「Arizona Route 66 は、道路そのものより、
道路沿いに残っている時間が美しい。」
Arizona Route 66 は、
“走る”より“残る”道だ。
Route 66 という言葉には、最初から少し物語がついている。地図の上の一本線というより、 失われたアメリカ、古いネオン、ロードサイドの diners、写真に撮りたくなるモーテル。 そして Arizona 区間は、その Route 66 的なイメージをいちばん美しく形にしてくれる場所のひとつだと思う。
理由は簡単で、この州には空がある。砂漠の広がりがあり、夕方の光があり、夜の闇がある。 だから、ただの看板も、ただの motel sign も、暗くなったとたんに映画のようになる。 しかも町ごとの性格がはっきりしている。

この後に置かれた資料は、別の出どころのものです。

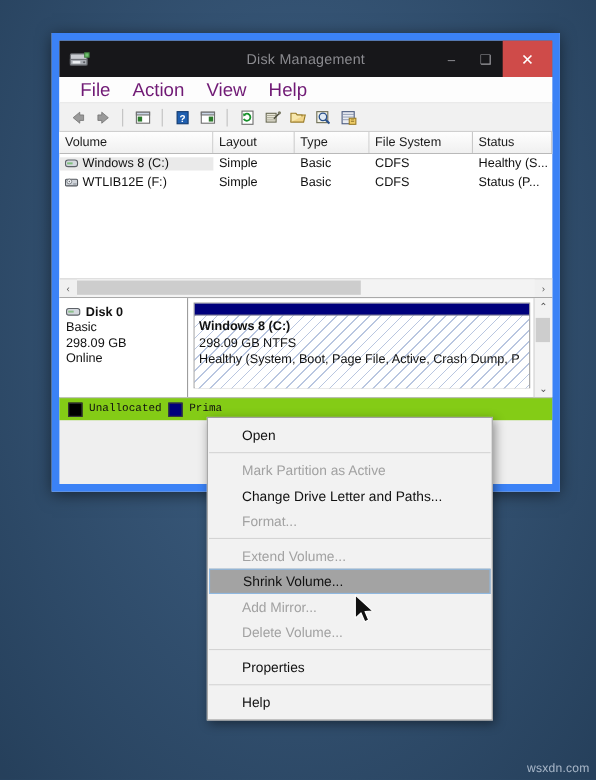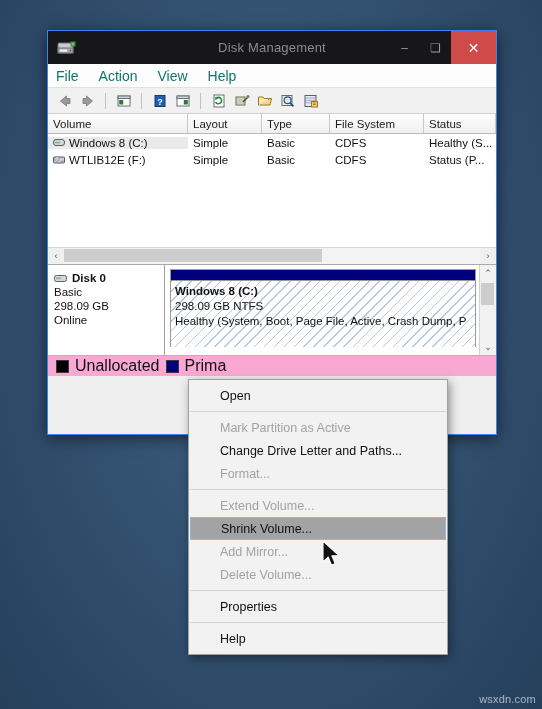--- a/index.html
+++ b/index.html
@@ -50,7 +50,7 @@
     position:absolute;left:47px;top:30px;width:448px;height:403px;
     background:#efefef;
     box-shadow:0 3px 14px rgba(0,0,0,.55);
-    border:1px solid #3b82f6;
+    border:7px solid #3b82f6;
   }
   .titlebar{
     height:33px;background:#17171a;position:relative;

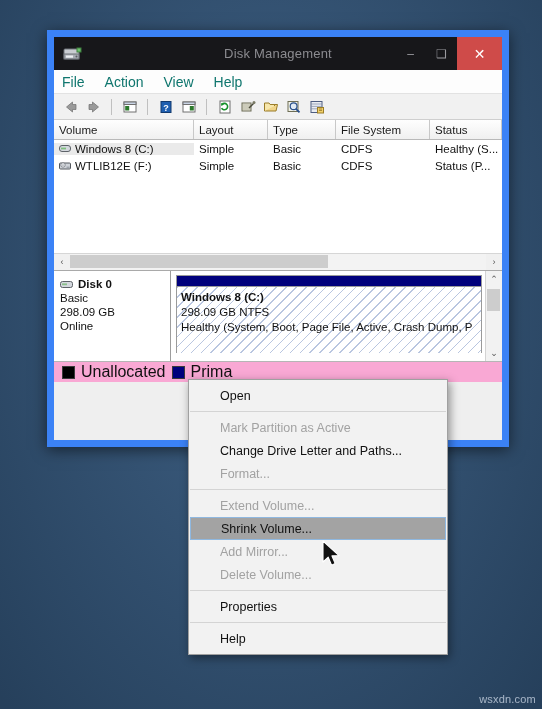--- a/index.html
+++ b/index.html
@@ -70,8 +70,8 @@
 
   .menubar{
     height:23px;background:#fdfdfd;border-bottom:1px solid #e2e2e2;
-    display:flex;align-items:center;padding-left:8px;gap:20px;
-    font-size:14px;color:#0f766e;
+    display:flex;align-items:center;padding-left:19px;gap:20px;
+    font-size:17px;color:#701a75;
   }
   .menubar span{cursor:default;}
 

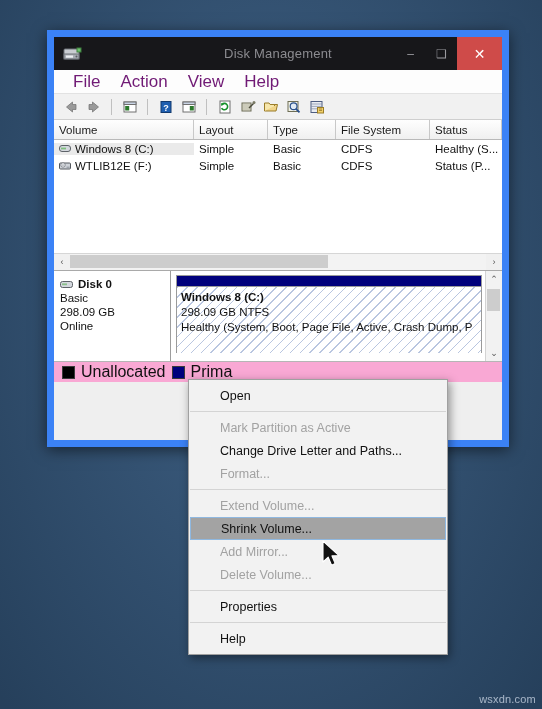--- a/index.html
+++ b/index.html
@@ -135,8 +135,8 @@
 
   
   .legend{
-    height:20px;background:#f9a8d4;border-top:1px solid #b5b5b5;
-    display:flex;align-items:center;padding-left:8px;gap:6px;font-size:16px;color:#111;
+    height:20px;background:#84cc16;border-top:1px solid #b5b5b5;
+    display:flex;align-items:center;padding-left:8px;gap:6px;font-size:10px;color:#111;font-family:Liberation Mono, monospace;
   }
   .swatch{width:11px;height:11px;display:inline-block;border:1px solid #3a3a3a;}
   .sw-unalloc{background:#000;}

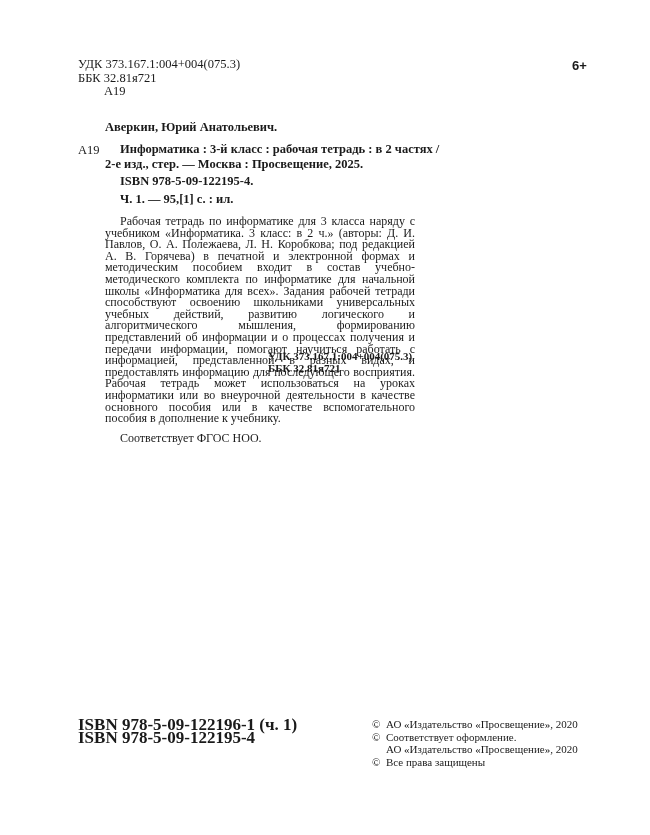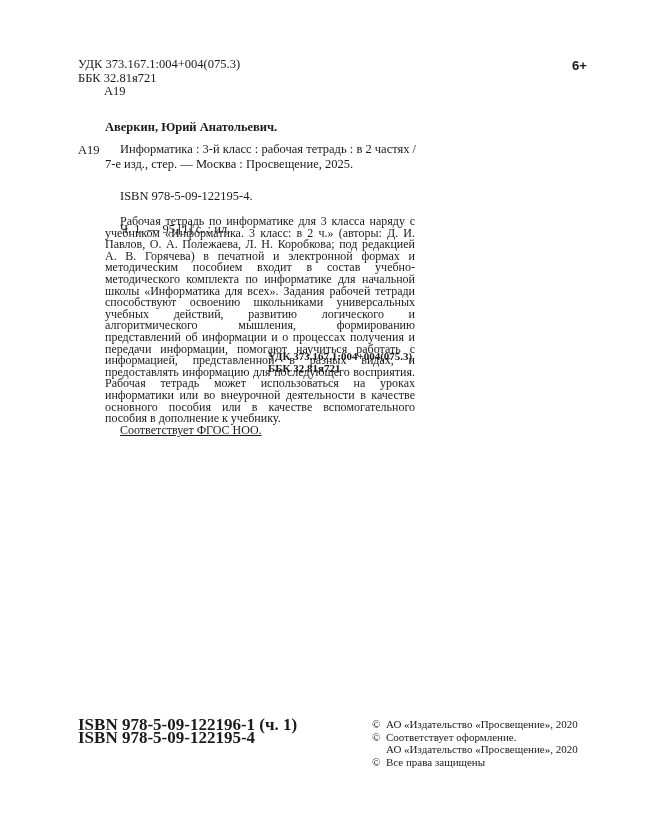--- a/index.html
+++ b/index.html
@@ -13,7 +13,7 @@
   .age { left: 572px; top: 58px; font-size: 13px; font-weight: bold; }
   .author { left: 105px; top: 120px; font-size: 12.5px; font-weight: bold; white-space: nowrap; }
   .cutter { left: 78px; top: 143px; font-size: 12.5px; }
-  .bib { left: 105px; top: 142px; width: 300px; font-size: 12.5px; line-height: 14.5px; }
+  .bib { left: 105px; top: 142px; width: 300px; font-size: 12.5px; line-height: 14.5px; font-weight: bold; }
   .bib .first { text-indent: 15px; white-space: nowrap; }
   .bib .line { white-space: nowrap; }
   .bib .ind { padding-left: 15px; white-space: nowrap; margin-top: 18px; }

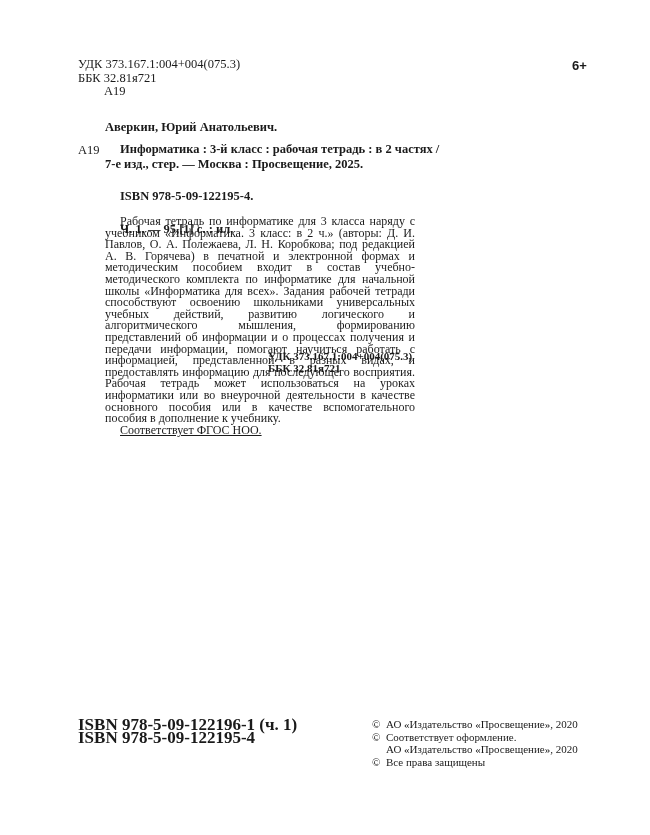--- a/index.html
+++ b/index.html
@@ -41,7 +41,7 @@
 <div class="abs cutter serif">А19</div>
 <div class="abs bib serif">
   <div class="first">Информатика : 3-й класс : рабочая тетрадь : в 2 частях /</div>
-  <div class="line">7-е изд., стер. — Москва : Просвещение, 2025.</div>
+  <div class="line">2-е изд., стер. — Москва : Просвещение, 2025.</div>
   <div class="ind">ISBN 978-5-09-122195-4.</div>
   <div class="ind">Ч. 1. — 95,[1] с. : ил.</div>
 </div>

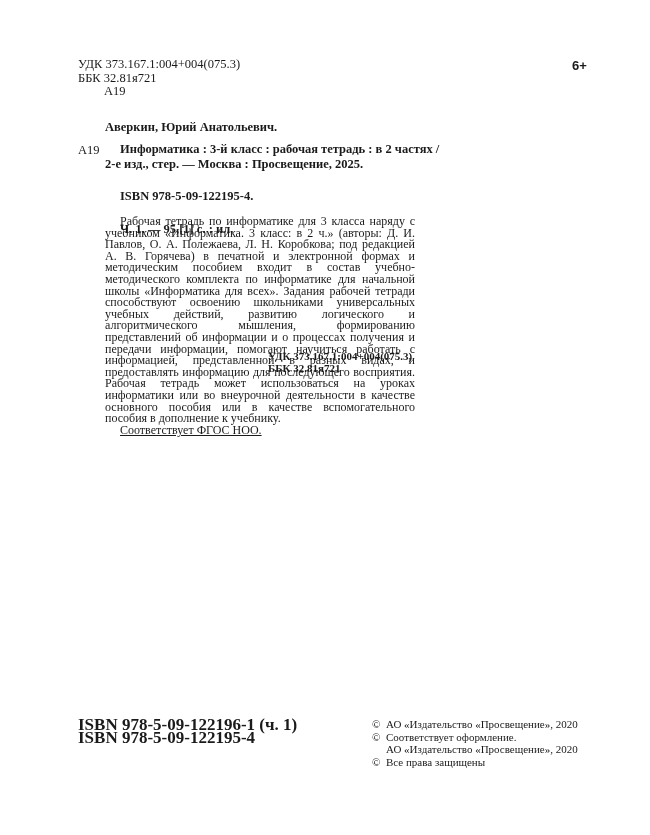--- a/index.html
+++ b/index.html
@@ -16,7 +16,7 @@
   .bib { left: 105px; top: 142px; width: 300px; font-size: 12.5px; line-height: 14.5px; font-weight: bold; }
   .bib .first { text-indent: 15px; white-space: nowrap; }
   .bib .line { white-space: nowrap; }
-  .bib .ind { padding-left: 15px; white-space: nowrap; margin-top: 18px; }
+  .bib .ind { padding-left: 15px; white-space: nowrap; margin-top: 3px; }
   .annot { left: 105px; top: 216px; width: 310px; font-size: 12px; line-height: 11.6px; text-align: justify; }
   .annot p { margin: 0; text-indent: 15px; }
   .annot p.fgos { margin-top: 0; text-decoration: underline; }

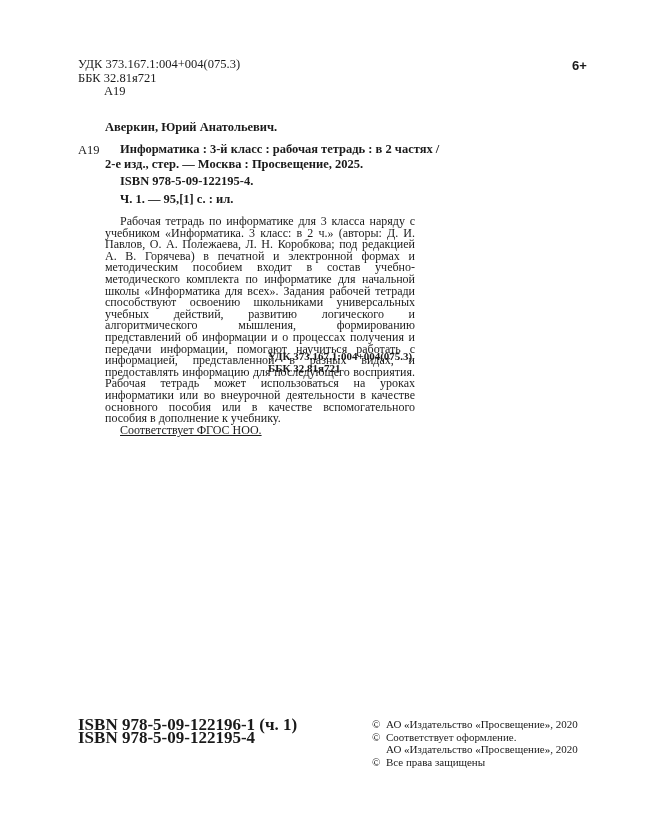--- a/index.html
+++ b/index.html
@@ -19,7 +19,7 @@
   .bib .ind { padding-left: 15px; white-space: nowrap; margin-top: 3px; }
   .annot { left: 105px; top: 216px; width: 310px; font-size: 12px; line-height: 11.6px; text-align: justify; }
   .annot p { margin: 0; text-indent: 15px; }
-  .annot p.fgos { margin-top: 0; text-decoration: underline; }
+  .annot p.fgos { margin-top: 8px; }
   .codes2 { left: 268px; top: 350px; font-size: 11px; line-height: 12px; font-weight: bold; white-space: nowrap; }
   .isbn-bottom { left: 78px; top: 718px; font-size: 17px; line-height: 13px; font-weight: bold; white-space: nowrap; }
   .copyright { left: 372px; top: 718px; font-size: 11px; line-height: 12.5px; white-space: nowrap; }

Holbrook は icon lodging、Winslow は格のある歴史旅、 Flagstaff は高原の Route 66、Williams は歩ける nostalgia、Seligman は保存の魂、Kingman は neon motel の夜。 どの町も少しずつ違い、その違いを拾いながら走ると Arizona Route 66 は急に深くなる。
日本人旅行者にも、この道はかなり相性がいい。派手に騒ぐ旅というより、細部を大事にする旅だからだ。 どこで泊まったか、何を食べたか、夜にどの看板を見たか。そういう記憶が積み重なって、 ただの road trip が少しずつ“持ち帰れる物語”になっていく。